Front-end code change data:
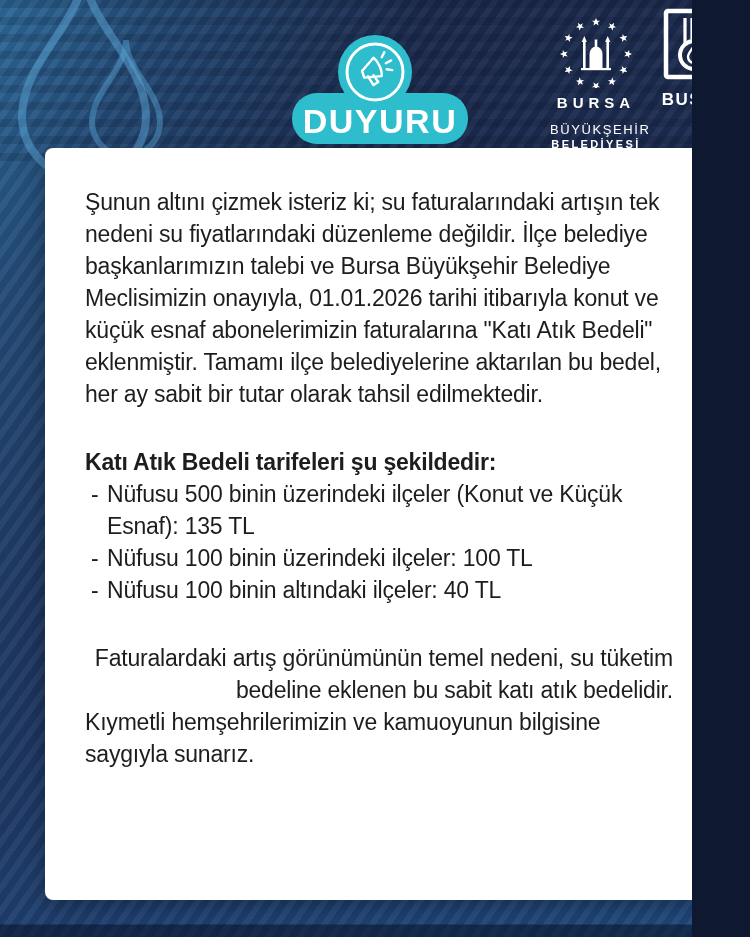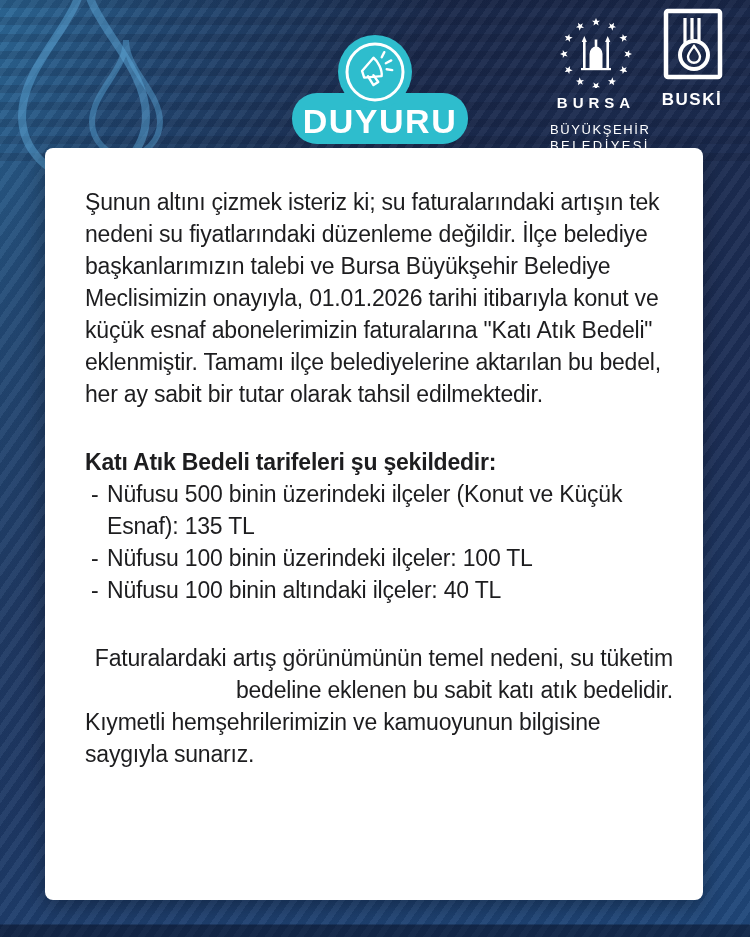--- a/index.html
+++ b/index.html
@@ -1,21 +1,21 @@
 <!DOCTYPE html>
 <html lang="tr"><head>
 <meta charset="utf-8">
 <style>
   * { margin: 0; padding: 0; box-sizing: border-box; }
   html, body { background: #0e1830; }
   body { font-family: "Liberation Sans", "DejaVu Sans", sans-serif; }
 
   .poster {
     position: relative;
-    width: 750px;
+    width: 692px;
     height: 937px;
     overflow: hidden;
     background-color: #1c2b50;
     background-image:
       linear-gradient(to top, rgba(9,17,38,.55) 0, rgba(9,17,38,.55) 12px, rgba(9,17,38,0) 13px),
       repeating-linear-gradient(to bottom, rgba(10,16,38,.16) 0 8px, rgba(10,16,38,0) 8px 17px),
       repeating-linear-gradient(125deg, rgba(255,255,255,.04) 0 6px, rgba(6,12,30,.08) 6px 13px),
       linear-gradient(118deg, rgba(47,112,160,.92) 0%, rgba(42,100,150,.55) 14%, rgba(40,90,140,0) 36%),
       linear-gradient(165deg, #1a2848 0%, #1d2f57 55%, #20497c 100%);
     background-repeat: no-repeat, no-repeat, repeat, no-repeat, no-repeat;
@@ -36,21 +36,21 @@
   .badge span {
     color: #ffffff; font-weight: bold; font-size: 34px; letter-spacing: 1.5px;
     padding-top: 6px;
   }
 
   .logo { position: absolute; text-align: center; color: #fff; z-index: 2; }
   .logo-bursa { left: 550px; top: 14px; width: 92px; }
   .logo-buski { left: 650px; top: 8px; width: 84px; }
   .logo-bursa .l1 { font-size: 15px; font-weight: bold; letter-spacing: 5px; margin-top: 2px; }
   .logo-bursa .l2 { font-size: 13px;  font-weight: normal; letter-spacing: 1.6px; margin-top: 11px; }
-  .logo-bursa .l3 { font-size: 13px;  font-weight: normal; letter-spacing: 2.4px; margin-top: 1px; }
+  .logo-bursa .l3 { font-size: 11px;  font-weight: bold; letter-spacing: 2.4px; margin-top: 1px; }
   .logo-buski .l1 { font-size: 17px; font-weight: bold; letter-spacing: 1.5px; margin-top: 4px; }
 
   .card {
     position: absolute; left: 45px; top: 148px; width: 658px; height: 752px;
     background: #ffffff; border-radius: 8px;
     box-shadow: 0 6px 20px rgba(0,0,0,.28);
     padding: 38px 30px 0 40px;
     color: #1d1d1f;
     font-size: 23px; line-height: 32px; letter-spacing: -0.2px;
   }

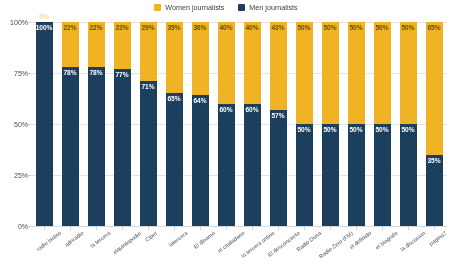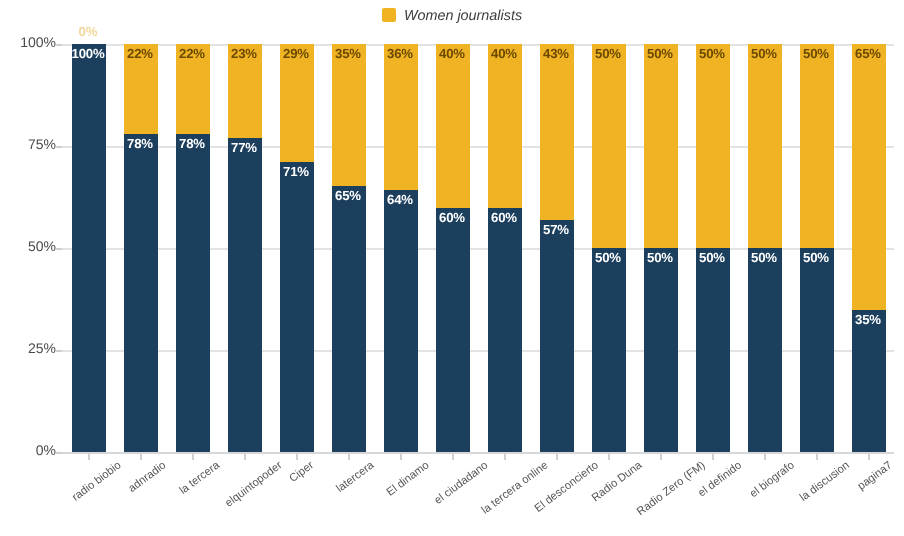--- a/index.html
+++ b/index.html
@@ -30,21 +30,20 @@
     height: 13px;
     display: flex;
     justify-content: center;
     align-items: center;
     gap: 14px;
   }
   .legend-entry {
     display: flex;
     align-items: center;
     gap: 4px;
-    font-style: italic;
   }
   .legend-swatch {
     width: 7px;
     height: 7px;
     flex: 0 0 auto;
     border-radius: 1px;
   }
   .legend-label {
     font-size: 7.2px;
     color: #3d3d3d;
@@ -180,20 +179,24 @@
 </style>
 </head>
 <body>
 
 <div id="chart-root">
 
   <div class="legend">
     <div class="legend-entry">
       <span class="legend-swatch" style="background:#f0b323"></span>
       <span class="legend-label">Women journalists</span>
+    </div>
+    <div class="legend-entry">
+      <span class="legend-swatch" style="background:#1c3f5e"></span>
+      <span class="legend-label">Men journalists</span>
     </div>
   </div>
 
   <div class="plot">
     <div id="gridlayer">
         <div class="gridline axis-zero" style="top: 100%;"></div>
         <div class="ytick-mark" style="top: 100%;"></div>
         <div class="ytick" style="top: 100%;">0%</div>
         <div class="gridline" style="top: 75%;"></div>
         <div class="ytick-mark" style="top: 75%;"></div>

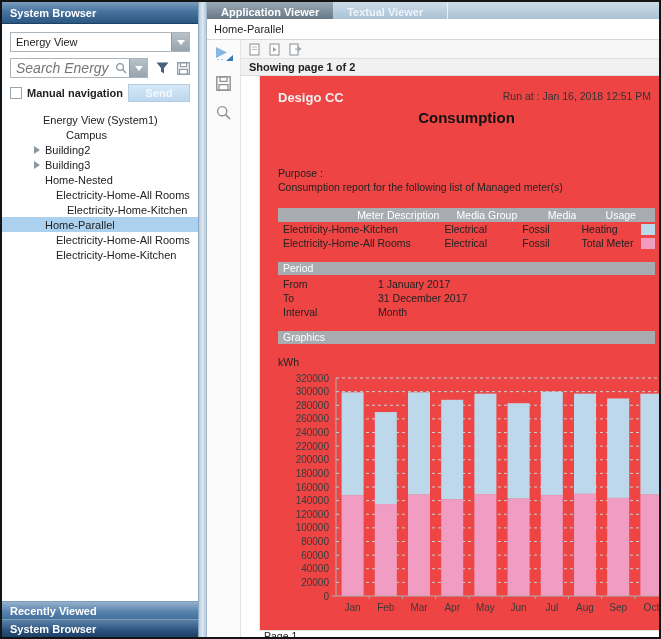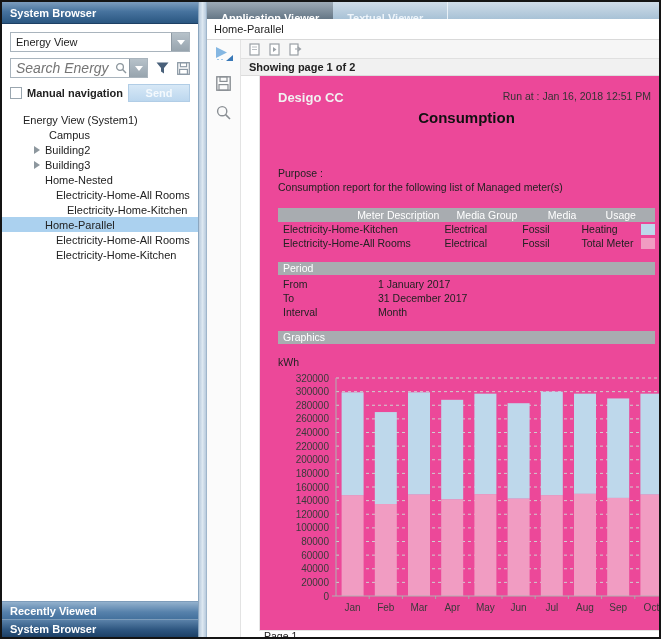--- a/index.html
+++ b/index.html
@@ -37,33 +37,33 @@
   .bottom-bar { height:18px; line-height:18px; padding-left:8px; color:#fff; font-weight:bold; border-top:1px solid #7d9cba; }
   .bar-recent { background:linear-gradient(180deg,#93b1cd 0%,#5681ab 60%,#44719d 100%); }
   .bar-sysbrowser { background:linear-gradient(180deg,#5a81a8 0%,#2c547e 60%,#1d4066 100%); }
 
   
   .splitter { width:8px; background:linear-gradient(90deg,#b9cbdd,#dde8f1 50%,#b9cbdd); border-right:1px solid #9fb6cb; }
 
   
   .right-panel { flex:1; display:flex; flex-direction:column; background:#fff; min-width:0; }
   .tabs-bar { height:17px; display:flex; background:linear-gradient(180deg,#cfdce8 0%,#a8c2d6 100%); }
-  .tab { padding:8px 14px; line-height:17px; font-weight:bold; color:#f2f7fb; }
+  .tab { padding:2px 14px; line-height:17px; font-weight:bold; color:#f2f7fb; }
   .tab.active { background:linear-gradient(180deg,#9daab6 0%,#64758 6 50%,#5d7083 100%); color:#fff; }
   .tab.active { background:linear-gradient(180deg,#9daab6 0%,#657786 100%); }
   .tab.inactive { color:#edf4fa; }
   .tab-sep { width:1px; background:#e8f0f6; margin-left:10px; }
   .doc-title-bar { height:21px; line-height:21px; padding-left:7px; background:#fff; border-bottom:1px solid #d9d9d9; color:#222; }
   .viewer-body { flex:1; display:flex; min-height:0; }
   .v-toolbar { width:34px; background:#fbfbfb; border-right:1px solid #e3e3e3; display:flex; flex-direction:column; align-items:center; padding-top:6px; gap:14px; }
   .viewer-main { flex:1; display:flex; flex-direction:column; min-width:0; }
   .mini-toolbar { height:19px; background:#f6f6f6; border-bottom:1px solid #e0e0e0; display:flex; align-items:center; gap:9px; padding-left:8px; }
   .showing-bar { height:17px; line-height:16px; background:#f1f1f1; border-bottom:1px solid #dcdcdc; font-weight:bold; padding-left:8px; color:#222; }
   .report-scroll { flex:1; background:#fff; overflow:hidden; position:relative; }
-  .report-page { position:absolute; left:18px; top:0; right:0; bottom:6px; background:#ec4899; border-left:1px solid #e4e4e4; border-bottom:1px solid #e4e4e4; padding:14px 4px 0 18px; font-size:10.5px; }
+  .report-page { position:absolute; left:18px; top:0; right:0; bottom:6px; background:#ef4444; border-left:1px solid #e4e4e4; border-bottom:1px solid #e4e4e4; padding:14px 4px 0 18px; font-size:10.5px; }
   .rp-toprow { display:flex; justify-content:space-between; align-items:flex-start; }
   .watermark { color:#f1f1f1; font-weight:bold; font-size:13px; }
   .run-at { color:#333; padding-right:4px; }
   .report-title { text-align:center; font-size:15px; font-weight:bold; margin-top:4px; color:#111; }
   .purpose { margin-top:40px; line-height:14px; color:#222; }
   .sec-bar { background:#a8acb0; color:#fff; height:13px; line-height:13px; padding-left:5px; margin-top:4px; }
   table.meter { width:100%; border-collapse:collapse; margin-top:14px; }
   table.meter th { background:#a8acb0; color:#fff; font-weight:normal; text-align:right; height:14px; padding:0 0 0 5px; font-size:10.5px; }
   table.meter td { height:14px; padding-left:5px; color:#222; }
   .swatch { width:14px; height:11px; display:block; }
@@ -125,23 +125,23 @@
         <span>Manual navigation</span>
         <span class="send-btn">Send</span>
       </div>
     </div>
 
     <div class="tree" id="tree">
         <div class="tree-row" style="padding-left: 8px;">
           <span class="tw">
             <span class="arr-exp"></span>
           </span>
-          <span style="padding-left: 3px;">Energy View (System1)</span>
-        </div>
-        <div class="tree-row" style="padding-left: 34px;">
+          <span style="padding-left: 3px; margin-left: 20px;">Energy View (System1)</span>
+        </div>
+        <div class="tree-row" style="padding-left: 19px; margin-left: 32px;">
           <span class="tw">
             <span class="arr-exp"></span>
           </span>
           <span style="padding-left: 3px;">Campus</span>
         </div>
         <div class="tree-row" style="padding-left: 30px;">
           <span class="tw">
             <span class="arr-col"></span>
           </span>
           <span style="padding-left: 3px;">Building2</span>

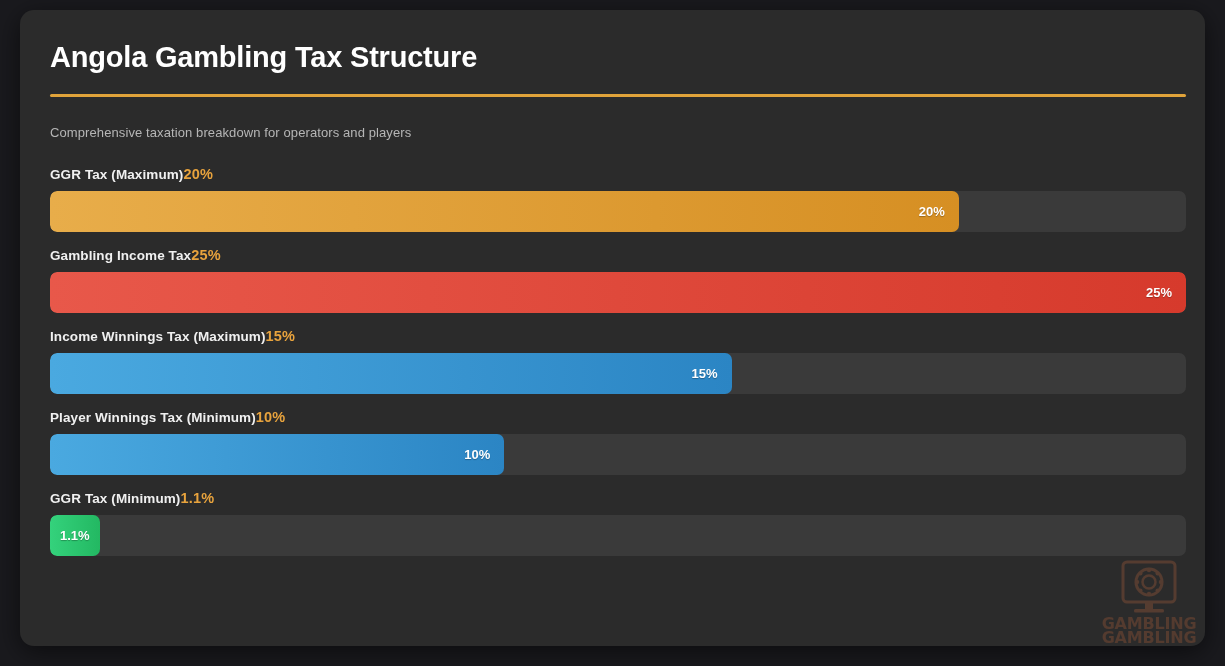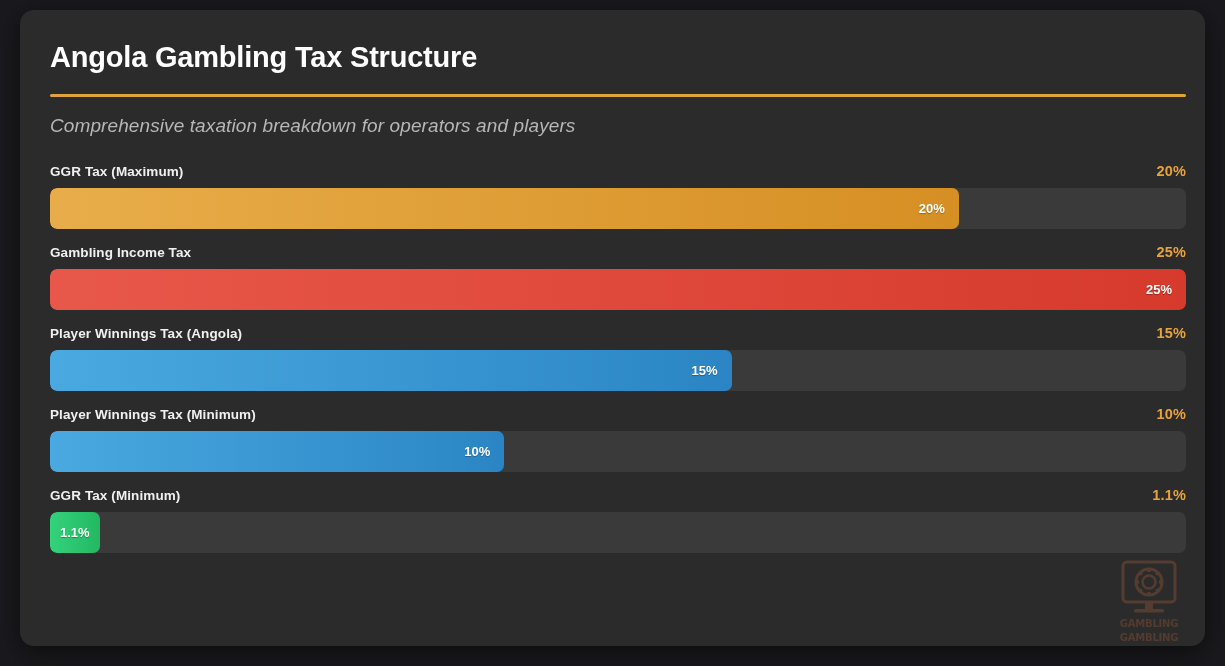--- a/index.html
+++ b/index.html
@@ -31,36 +31,34 @@
     line-height:1.2;
   }
   .title-rule {
     margin-top:19px;
     height:3px;
     width:1136px;
     background:#e0a33a;
     border-radius:2px;
   }
   .subtitle {
-    margin-top:18px;
-    font-size:19px;
+    margin-top:28px;
+    font-size:13px;
     color:#b6b6b6;
     letter-spacing:.1px;
-    font-style:italic;
   }
 
   .rows { margin-top:26px; }
 
   .row { margin-bottom:15px; }
   .row:last-child { margin-bottom:16px; }
 
   .row-head {
     display:flex;
     align-items:baseline;
-    justify-content:space-between;
     margin-bottom:9px;
   }
   .row-label {
     font-size:13.5px;
     font-weight:bold;
     color:#f0f0f0;
     letter-spacing:.1px;
   }
   .row-value {
     font-size:14.5px;
@@ -113,21 +111,21 @@
     position:absolute; inset:0;
     background:rgba(255,255,255,.02);
     border-radius:4px;
   }
   .wm-text {
     position:absolute;
     left:0; right:0; bottom:2px;
     text-align:center;
     font-family:"DejaVu Sans", sans-serif;
     font-weight:bold;
-    font-size:10px;
+    font-size:16px;
     line-height:13.5px;
     color:#b4603a;
     letter-spacing:-0.2px;
   }
 </style>
 </head>
 <body>
 
 <div id="app">
   <div class="card">
@@ -155,21 +153,21 @@
               <span class="row-value">25%</span>
             </div>
             <div class="track">
               <div class="fill c-red" style="width:100%;">
                 <span class="fill-label">25%</span>
               </div>
             </div>
           </div>
           <div class="row">
             <div class="row-head">
-              <span class="row-label">Player Winnings Tax (Angola)</span>
+              <span class="row-label">Income Winnings Tax (Maximum)</span>
               <span class="row-value">15%</span>
             </div>
             <div class="track">
               <div class="fill c-blue" style="width:60%;">
                 <span class="fill-label">15%</span>
               </div>
             </div>
           </div>
           <div class="row">
             <div class="row-head">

Exercise instructions: Output exactly those lines of the data above that run from the line with "padding: 38px 30px 0 40px;" up to and including the line with "display:flex; flex-direction:column; background:#fff;". No pictures go in.

The answer:
     padding: 38px 30px 0 40px;
     color: #1d1d1f;
     font-size: 23px; line-height: 32px; letter-spacing: -0.2px;
   }

--- a/index.html
+++ b/index.html
@@ -30,21 +30,20 @@
     height: 13px;
     display: flex;
     justify-content: center;
     align-items: center;
     gap: 14px;
   }
   .legend-entry {
     display: flex;
     align-items: center;
     gap: 4px;
-    font-style: italic;
   }
   .legend-swatch {
     width: 7px;
     height: 7px;
     flex: 0 0 auto;
     border-radius: 1px;
   }
   .legend-label {
     font-size: 7.2px;
     color: #3d3d3d;
@@ -180,20 +179,24 @@
 </style>
 </head>
 <body>
 
 <div id="chart-root">
 
   <div class="legend">
     <div class="legend-entry">
       <span class="legend-swatch" style="background:#f0b323"></span>
       <span class="legend-label">Women journalists</span>
+    </div>
+    <div class="legend-entry">
+      <span class="legend-swatch" style="background:#1c3f5e"></span>
+      <span class="legend-label">Men journalists</span>
     </div>
   </div>
 
   <div class="plot">
     <div id="gridlayer">
         <div class="gridline axis-zero" style="top: 100%;"></div>
         <div class="ytick-mark" style="top: 100%;"></div>
         <div class="ytick" style="top: 100%;">0%</div>
         <div class="gridline" style="top: 75%;"></div>
         <div class="ytick-mark" style="top: 75%;"></div>

--- a/index.html
+++ b/index.html
@@ -37,33 +37,33 @@
   .bottom-bar { height:18px; line-height:18px; padding-left:8px; color:#fff; font-weight:bold; border-top:1px solid #7d9cba; }
   .bar-recent { background:linear-gradient(180deg,#93b1cd 0%,#5681ab 60%,#44719d 100%); }
   .bar-sysbrowser { background:linear-gradient(180deg,#5a81a8 0%,#2c547e 60%,#1d4066 100%); }
 
   
   .splitter { width:8px; background:linear-gradient(90deg,#b9cbdd,#dde8f1 50%,#b9cbdd); border-right:1px solid #9fb6cb; }
 
   
   .right-panel { flex:1; display:flex; flex-direction:column; background:#fff; min-width:0; }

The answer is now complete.